TASK TO COMPLETE:
Repeat each entry word for word; the images are not part of the copy.

WORKING DATA:
————
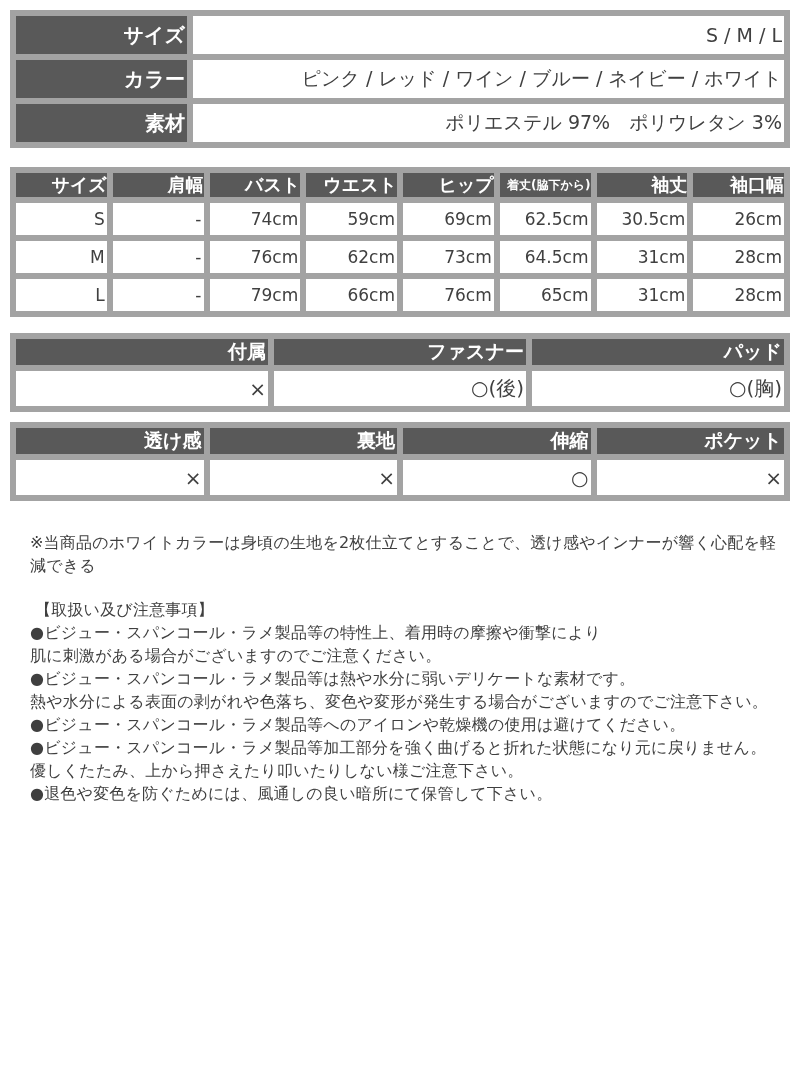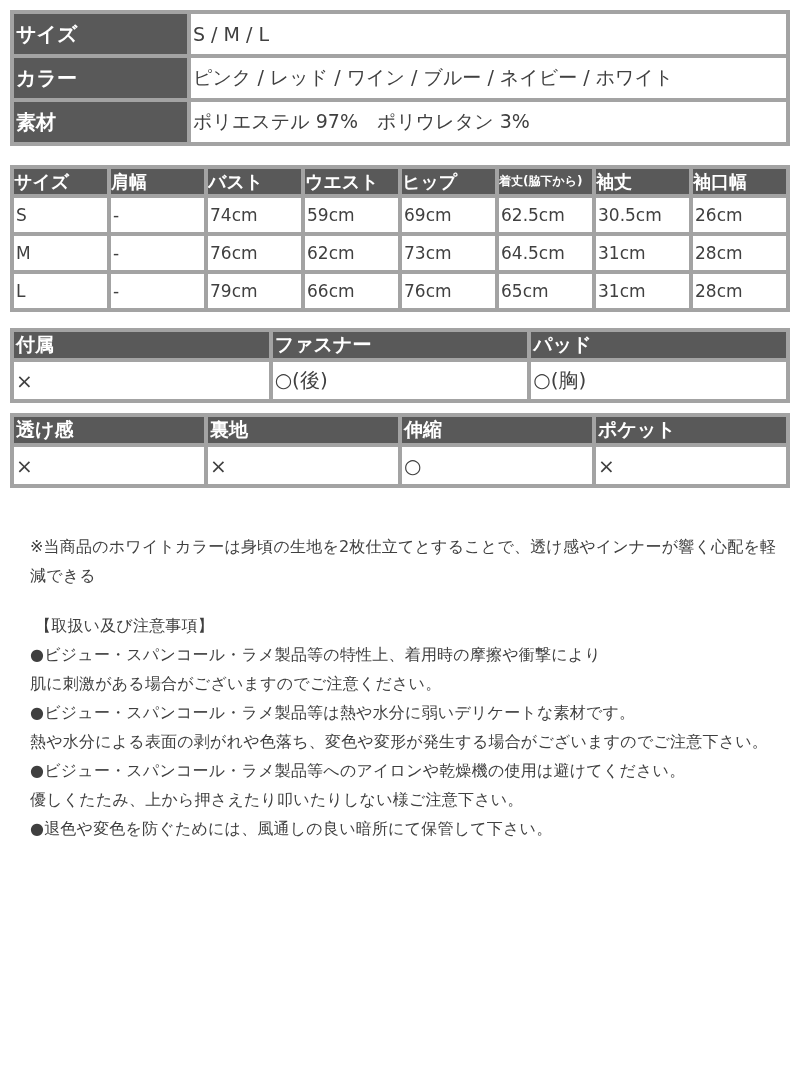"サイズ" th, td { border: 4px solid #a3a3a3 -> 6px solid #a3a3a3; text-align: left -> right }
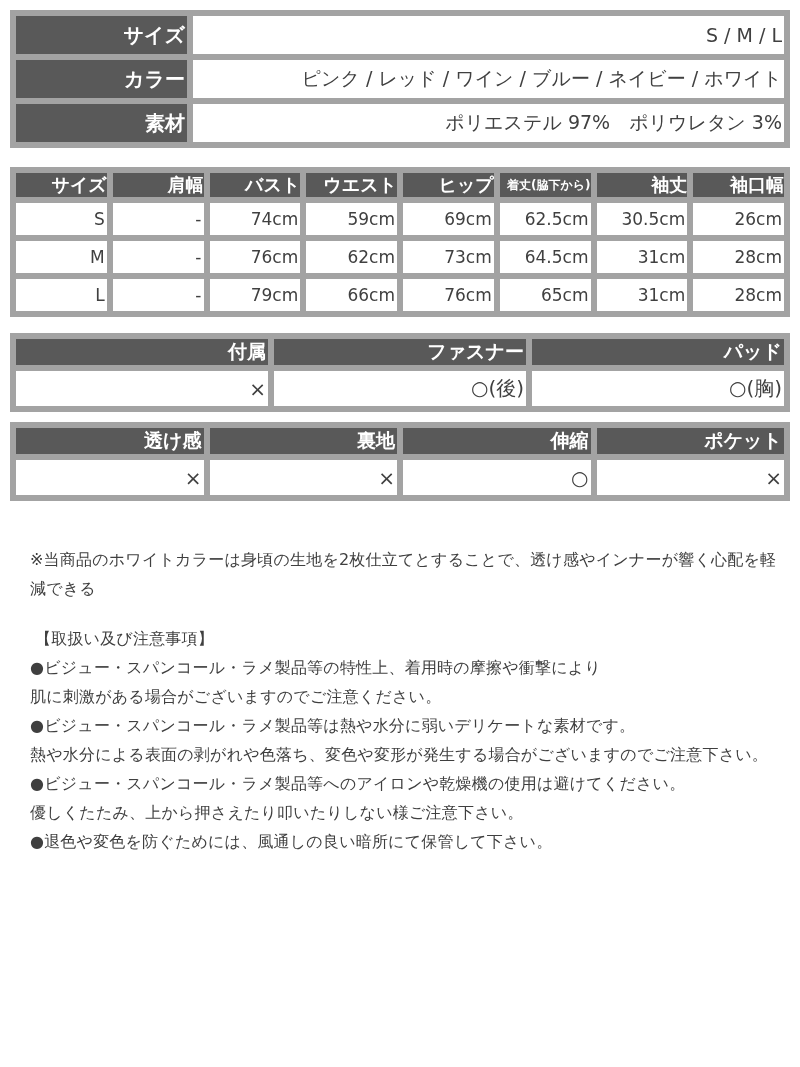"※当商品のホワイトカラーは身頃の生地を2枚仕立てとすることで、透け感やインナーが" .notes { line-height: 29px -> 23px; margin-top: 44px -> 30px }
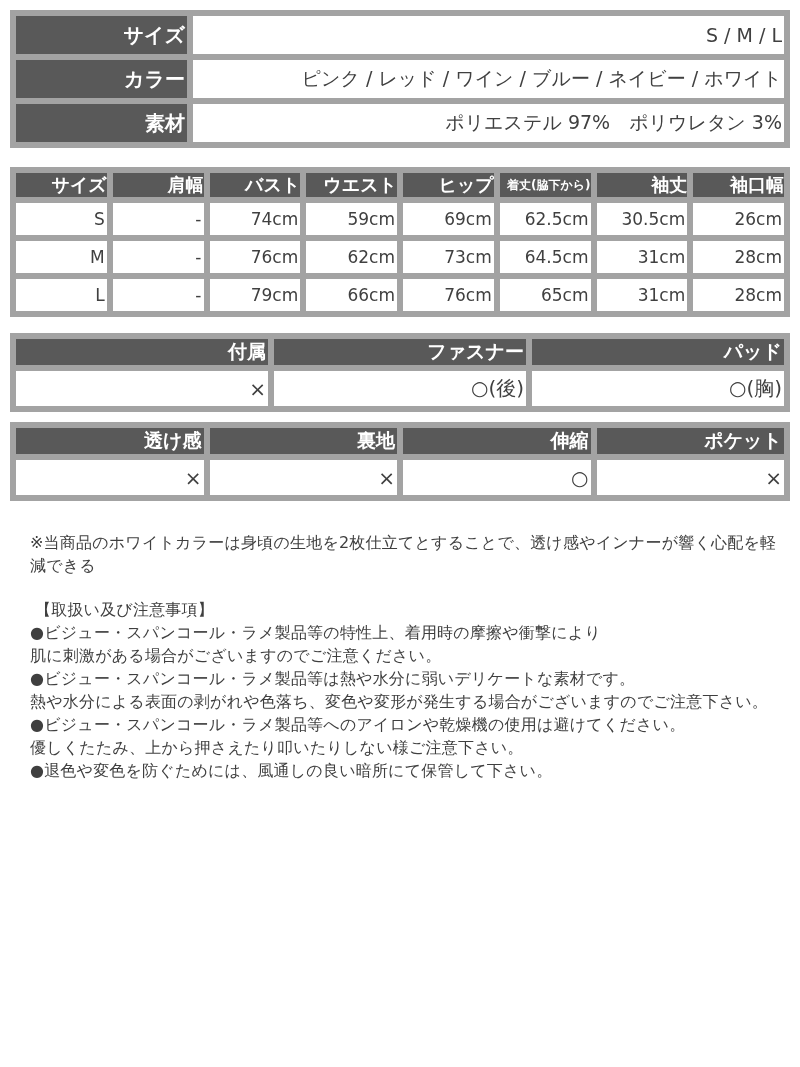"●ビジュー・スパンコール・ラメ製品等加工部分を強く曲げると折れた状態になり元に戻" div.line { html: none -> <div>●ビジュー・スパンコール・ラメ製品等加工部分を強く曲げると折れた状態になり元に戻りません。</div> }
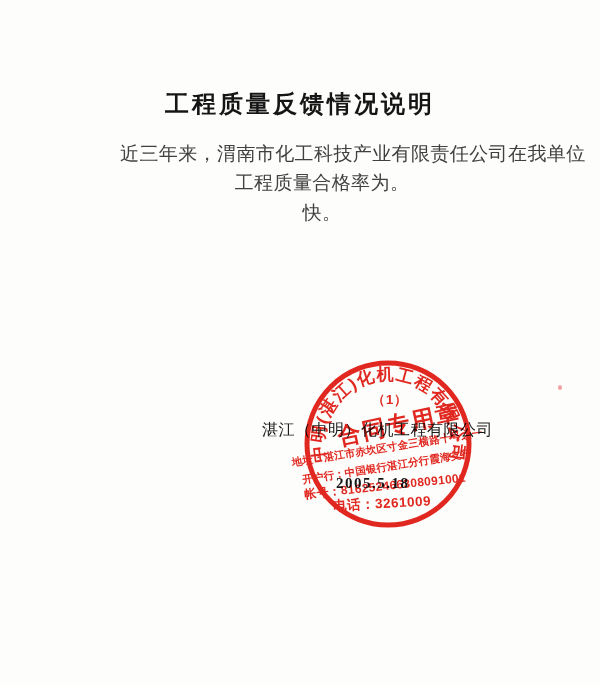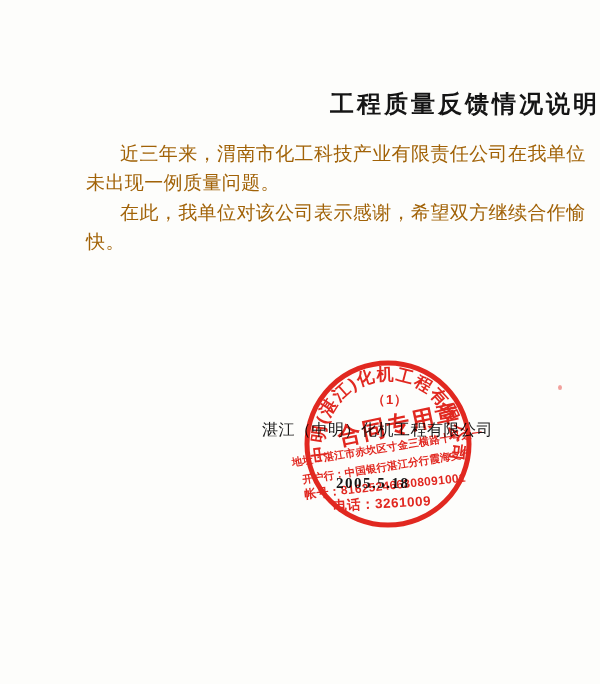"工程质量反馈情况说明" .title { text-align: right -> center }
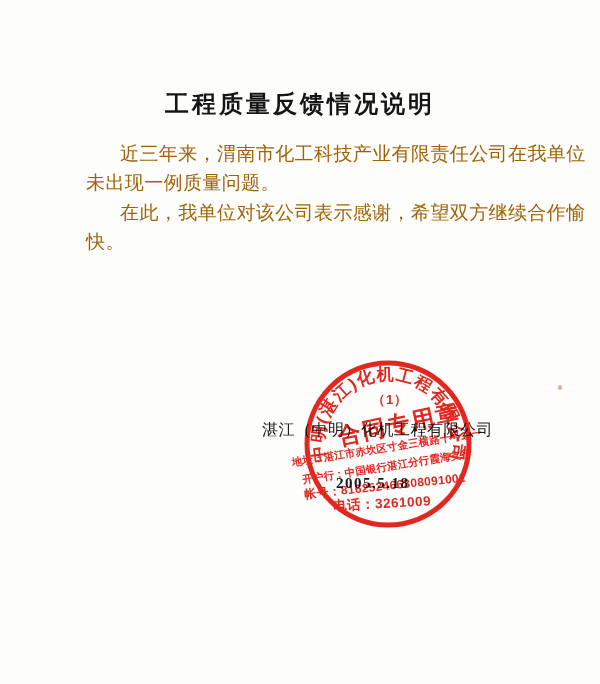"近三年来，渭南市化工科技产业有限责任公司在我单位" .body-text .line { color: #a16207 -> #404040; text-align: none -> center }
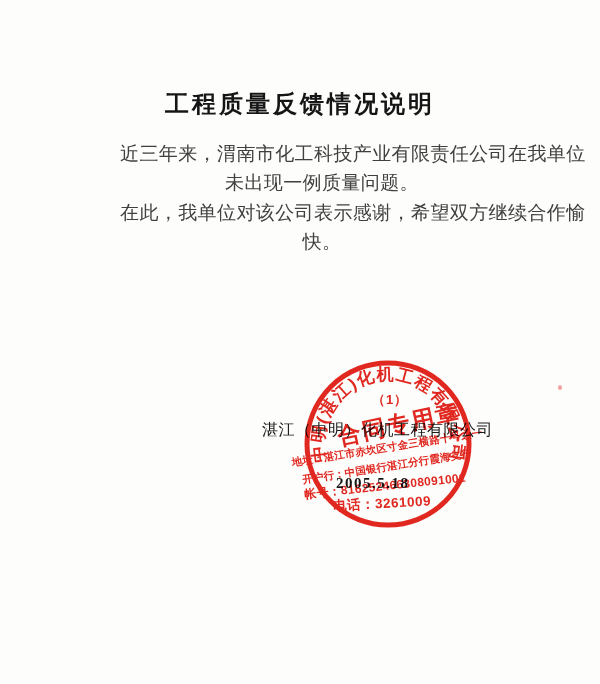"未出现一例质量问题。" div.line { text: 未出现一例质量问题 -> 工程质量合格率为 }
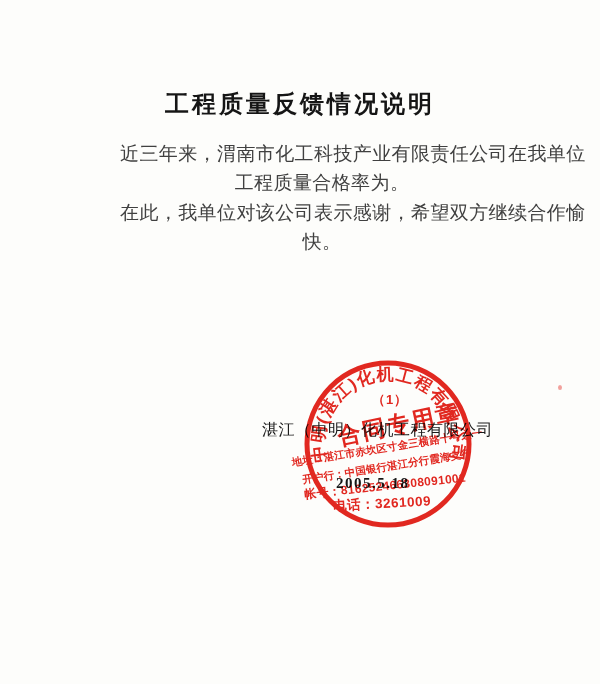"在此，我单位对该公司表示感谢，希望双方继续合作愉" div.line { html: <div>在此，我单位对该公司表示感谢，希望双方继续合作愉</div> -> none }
————
ANSWER AREA:
"サイズ" th, td { border: 4px solid #a3a3a3 -> 6px solid #a3a3a3; text-align: left -> right }
"※当商品のホワイトカラーは身頃の生地を2枚仕立てとすることで、透け感やインナーが" .notes { line-height: 29px -> 23px; margin-top: 44px -> 30px }
"●ビジュー・スパンコール・ラメ製品等加工部分を強く曲げると折れた状態になり元に戻" div.line { html: none -> <div>●ビジュー・スパンコール・ラメ製品等加工部分を強く曲げると折れた状態になり元に戻りません。</div> }
"工程质量反馈情况说明" .title { text-align: right -> center }
"近三年来，渭南市化工科技产业有限责任公司在我单位" .body-text .line { color: #a16207 -> #404040; text-align: none -> center }
"未出现一例质量问题。" div.line { text: 未出现一例质量问题 -> 工程质量合格率为 }
"在此，我单位对该公司表示感谢，希望双方继续合作愉" div.line { html: <div>在此，我单位对该公司表示感谢，希望双方继续合作愉</div> -> none }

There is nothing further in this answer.